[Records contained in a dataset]
┄┄┄┄┄┄

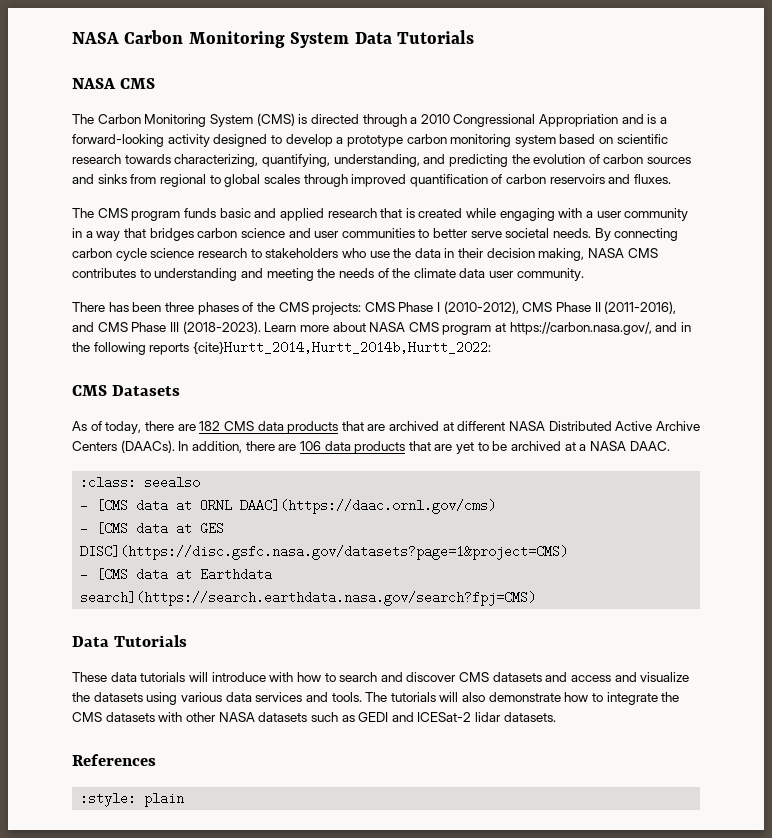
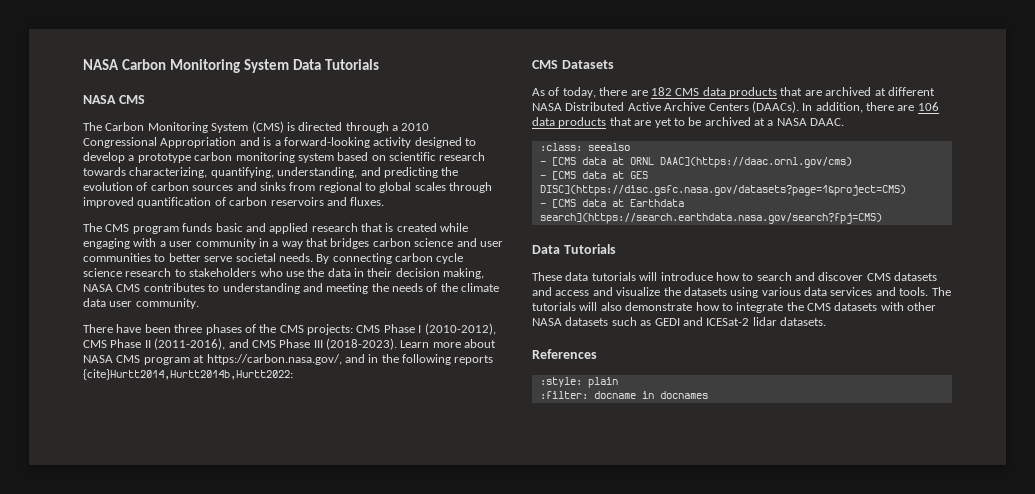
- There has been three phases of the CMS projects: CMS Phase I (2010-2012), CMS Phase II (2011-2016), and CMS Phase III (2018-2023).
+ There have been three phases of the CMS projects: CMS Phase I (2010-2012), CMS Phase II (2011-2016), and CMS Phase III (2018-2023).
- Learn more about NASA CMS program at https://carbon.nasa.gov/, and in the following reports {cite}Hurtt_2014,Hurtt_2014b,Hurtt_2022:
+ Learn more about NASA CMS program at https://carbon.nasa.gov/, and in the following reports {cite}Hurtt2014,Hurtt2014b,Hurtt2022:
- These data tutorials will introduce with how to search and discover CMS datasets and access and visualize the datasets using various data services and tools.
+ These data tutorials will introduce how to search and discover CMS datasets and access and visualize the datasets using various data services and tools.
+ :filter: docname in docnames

┄┄┄┄┄┄

## PROMPT
Among the entries above, copy exactly only the lines starting with the one containing "- Learn more" and going through the one containing "- These data", both ends included.

## WRITTEN SOLUTION
- Learn more about NASA CMS program at https://carbon.nasa.gov/, and in the following reports {cite}Hurtt_2014,Hurtt_2014b,Hurtt_2022:
+ Learn more about NASA CMS program at https://carbon.nasa.gov/, and in the following reports {cite}Hurtt2014,Hurtt2014b,Hurtt2022:
- These data tutorials will introduce with how to search and discover CMS datasets and access and visualize the datasets using various data services and tools.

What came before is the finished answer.